Using only the entries below, copy exactly the lines that begin at the one with "none -> <span>Bury" and end at the one with "none -> <span>off-limit", both included. Drop the pictures.

_INPUT RECORDS_
= = = =

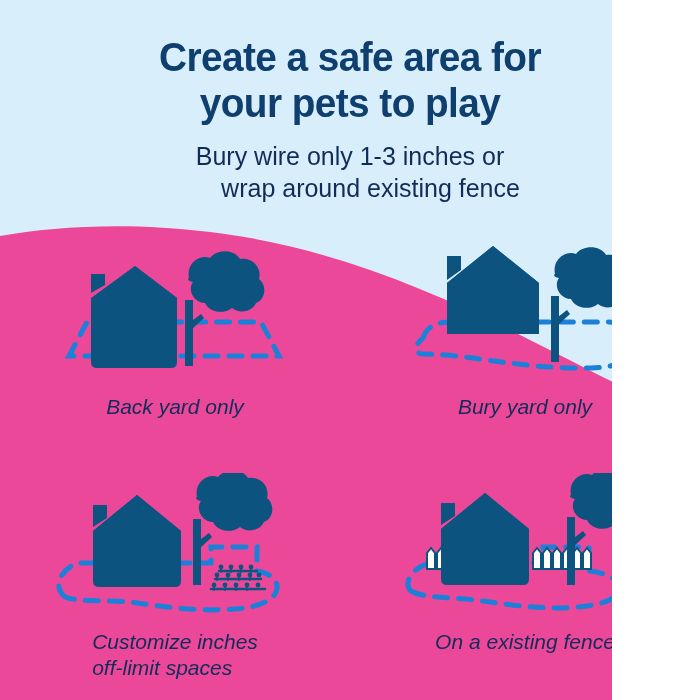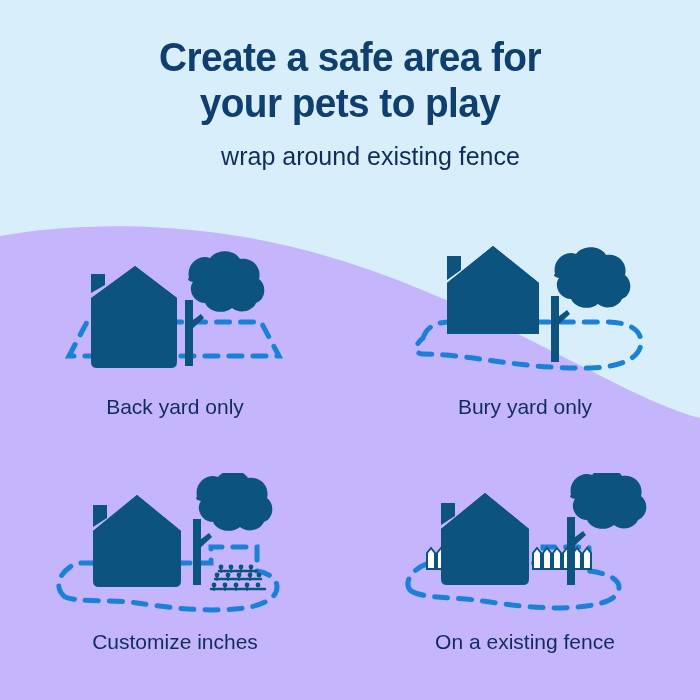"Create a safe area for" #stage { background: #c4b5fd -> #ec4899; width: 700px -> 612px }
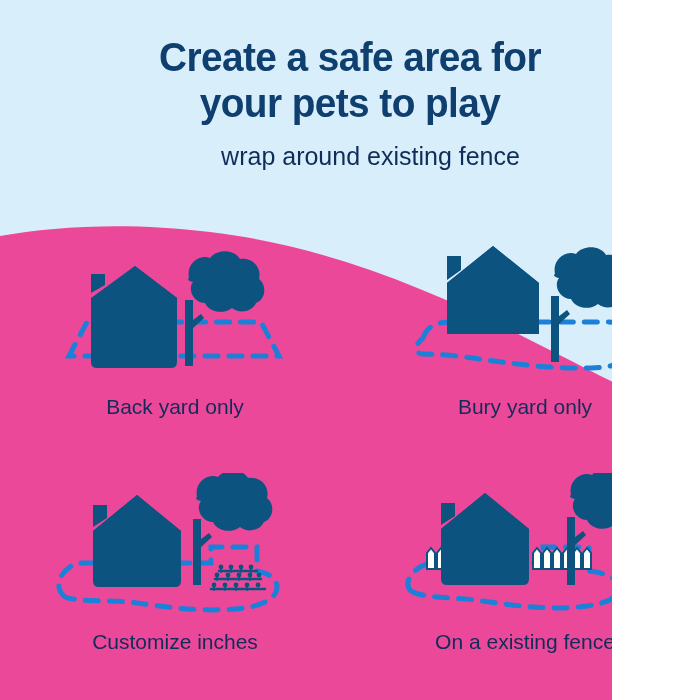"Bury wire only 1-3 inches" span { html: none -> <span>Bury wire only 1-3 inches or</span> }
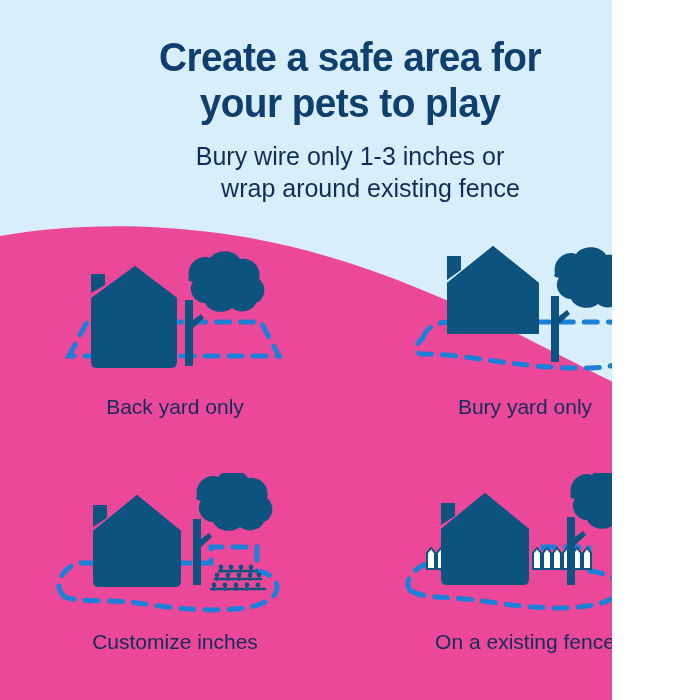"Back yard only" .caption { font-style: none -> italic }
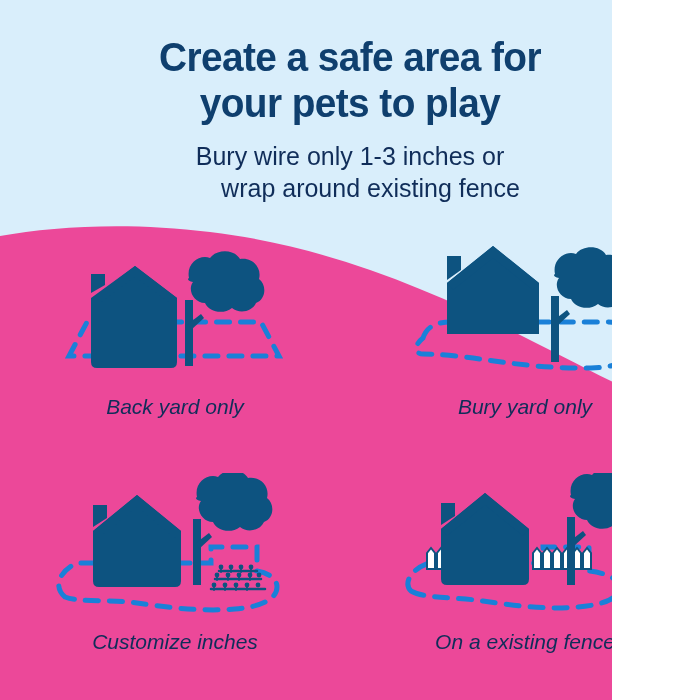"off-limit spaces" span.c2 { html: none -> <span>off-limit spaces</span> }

= = = =

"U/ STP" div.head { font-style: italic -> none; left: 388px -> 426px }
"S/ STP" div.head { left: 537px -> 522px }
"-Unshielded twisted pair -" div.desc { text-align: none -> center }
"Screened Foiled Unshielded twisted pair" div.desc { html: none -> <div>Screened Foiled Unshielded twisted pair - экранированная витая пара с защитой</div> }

= = = =

_THE ANSWER_
"Bury wire only 1-3 inches" span { html: none -> <span>Bury wire only 1-3 inches or</span> }
"Back yard only" .caption { font-style: none -> italic }
"off-limit spaces" span.c2 { html: none -> <span>off-limit spaces</span> }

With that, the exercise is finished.